Any picture in the data below should be skipped, while every line is repeated exactly.
Start of DATASET EXTRACT
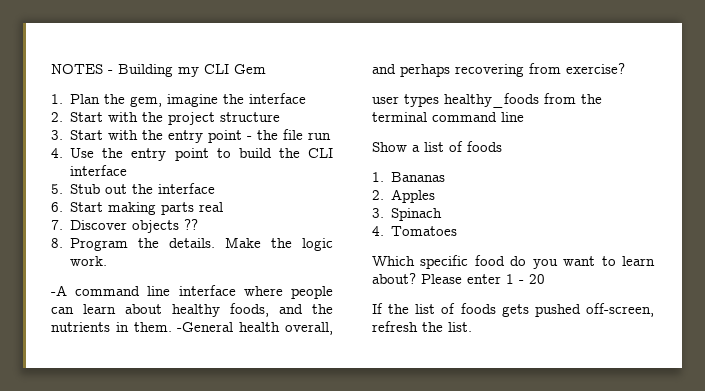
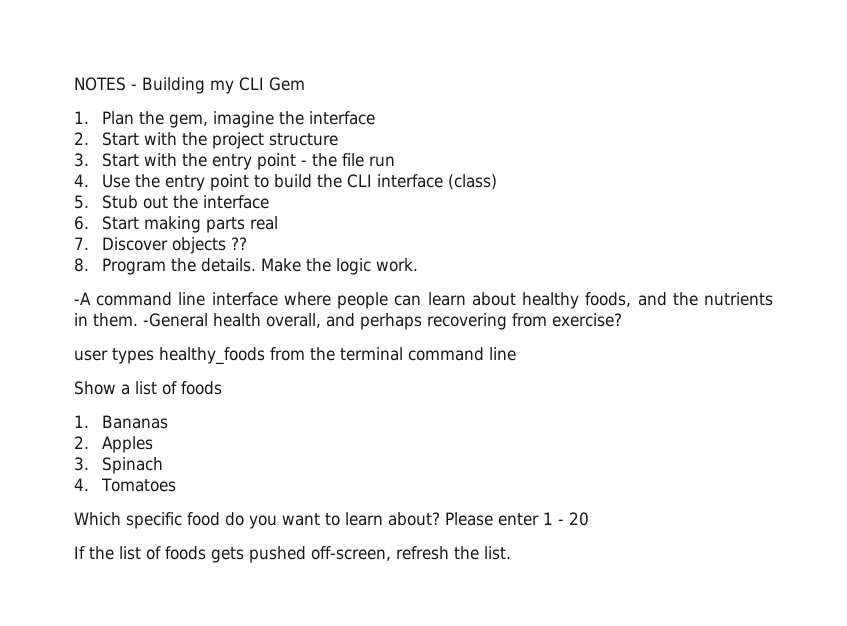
- 4. Use the entry point to build the CLI interface
+ 4. Use the entry point to build the CLI interface (class)

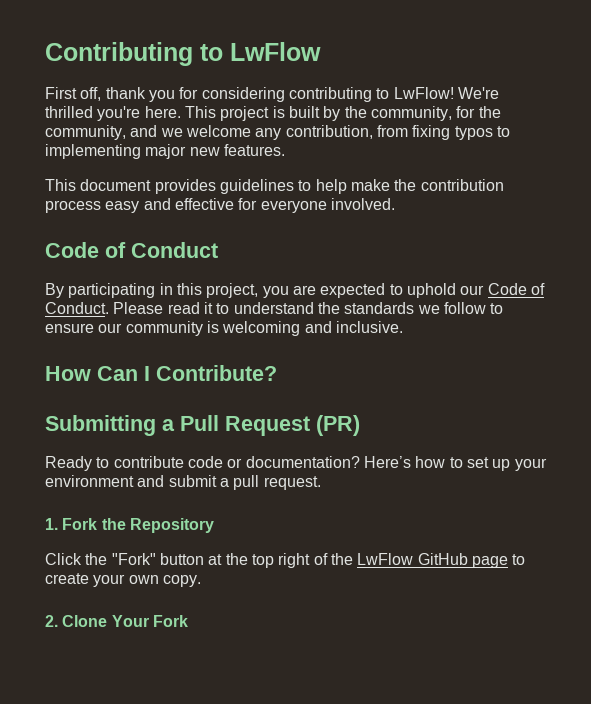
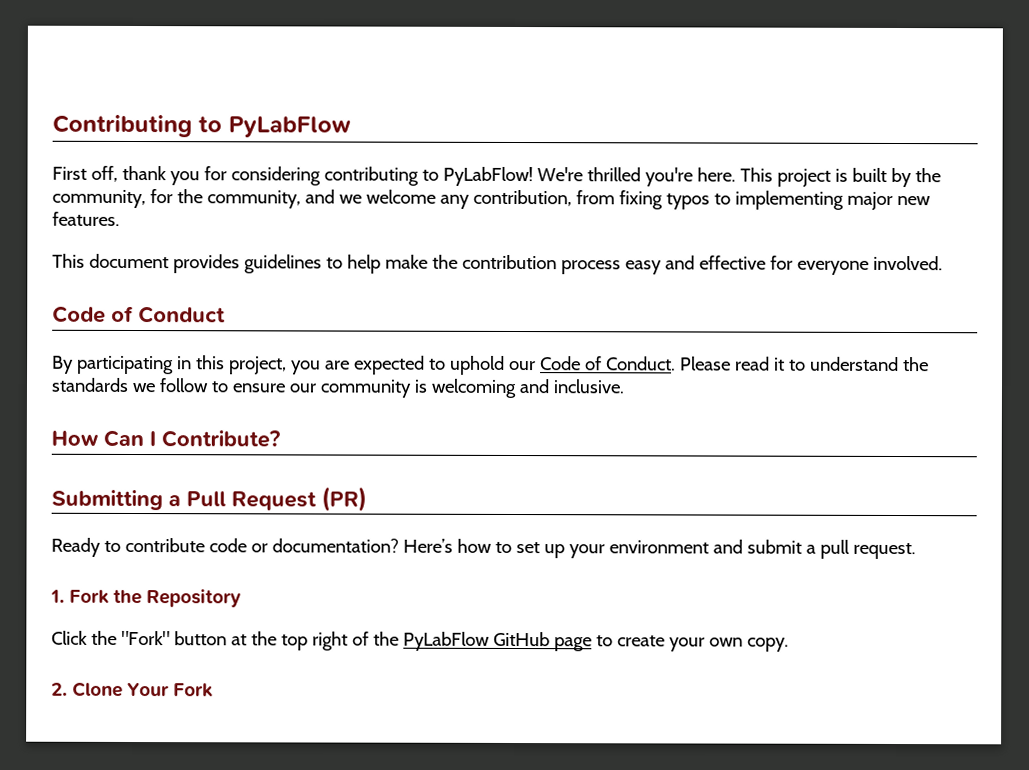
- Contributing to LwFlow
+ Contributing to PyLabFlow
- First off, thank you for considering contributing to LwFlow!
+ First off, thank you for considering contributing to PyLabFlow!
- Click the "Fork" button at the top right of the LwFlow GitHub page to create your own copy.
+ Click the "Fork" button at the top right of the PyLabFlow GitHub page to create your own copy.

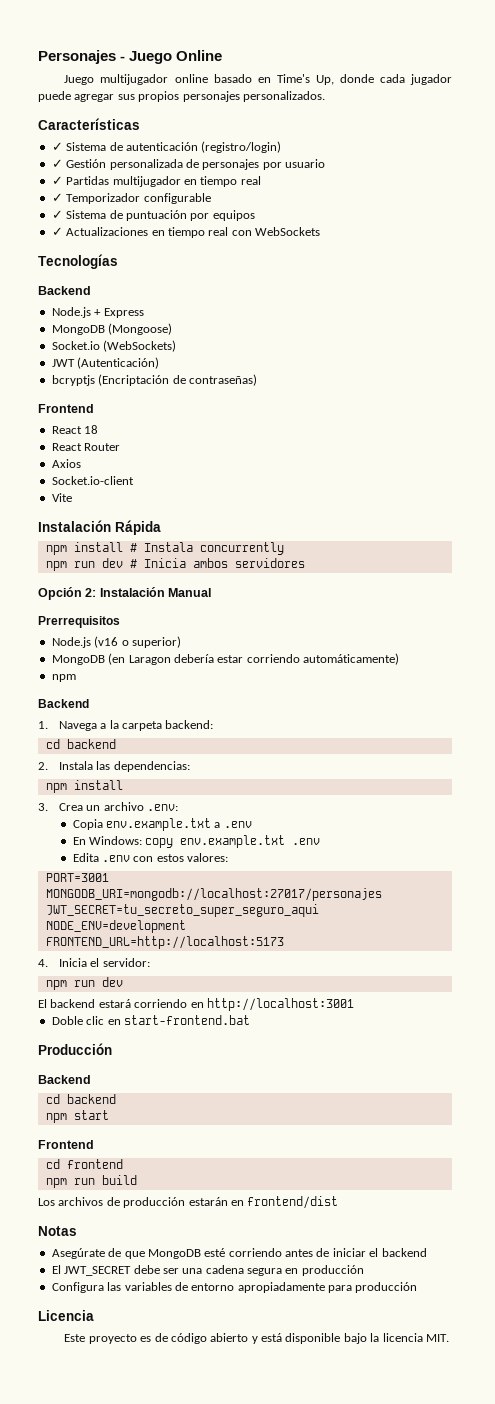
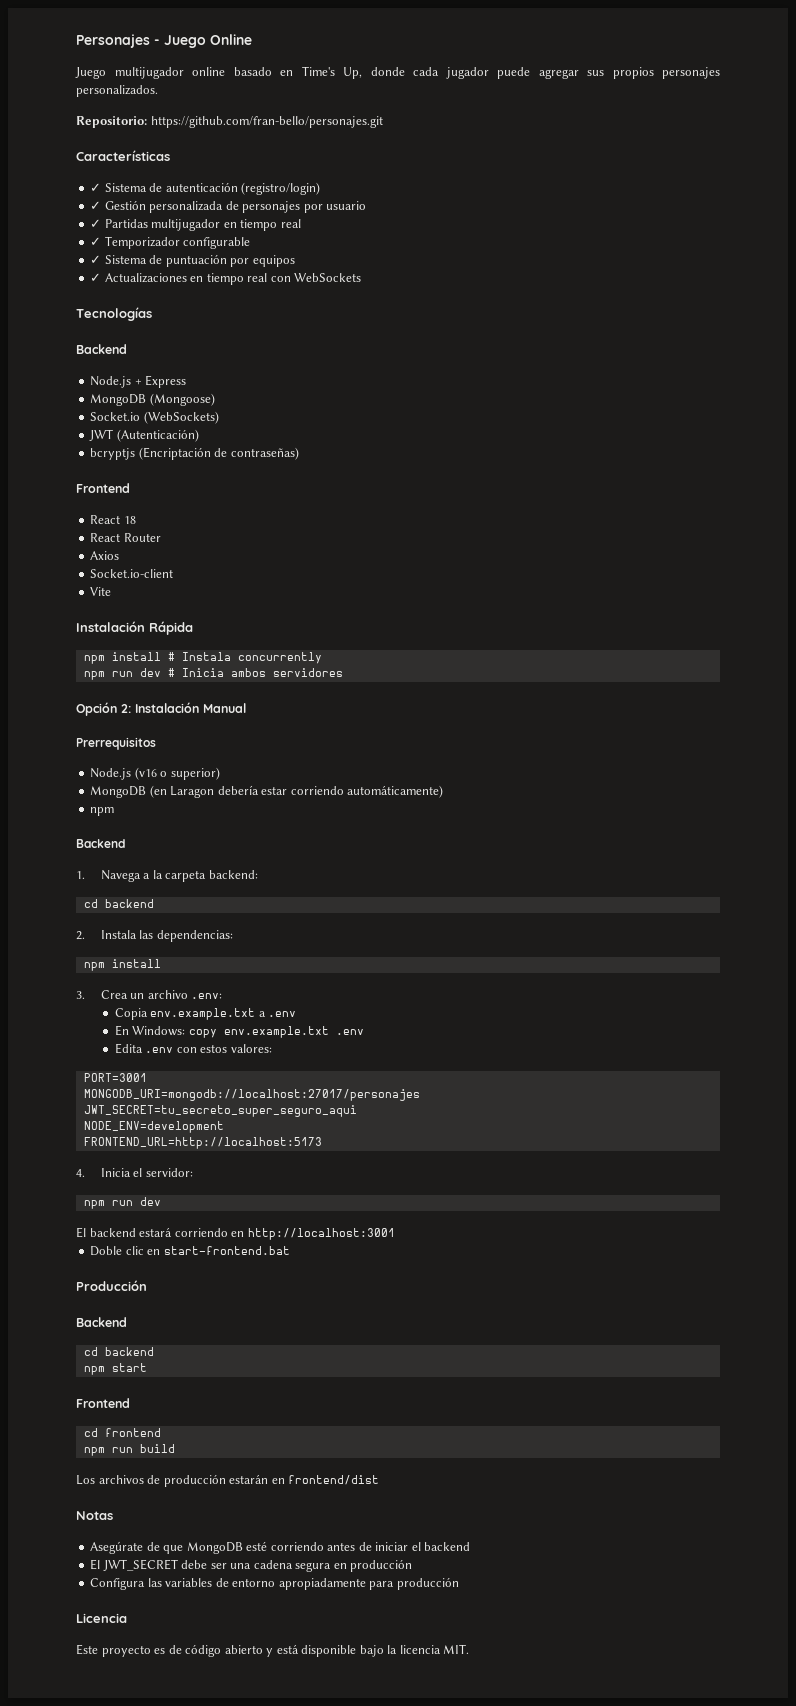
+ Repositorio: https://github.com/fran-bello/personajes.git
End of DATASET EXTRACT
TASK RESPONSE:
- 4. Use the entry point to build the CLI interface
+ 4. Use the entry point to build the CLI interface (class)

- Contributing to LwFlow
+ Contributing to PyLabFlow
- First off, thank you for considering contributing to LwFlow!
+ First off, thank you for considering contributing to PyLabFlow!
- Click the "Fork" button at the top right of the LwFlow GitHub page to create your own copy.
+ Click the "Fork" button at the top right of the PyLabFlow GitHub page to create your own copy.

+ Repositorio: https://github.com/fran-bello/personajes.git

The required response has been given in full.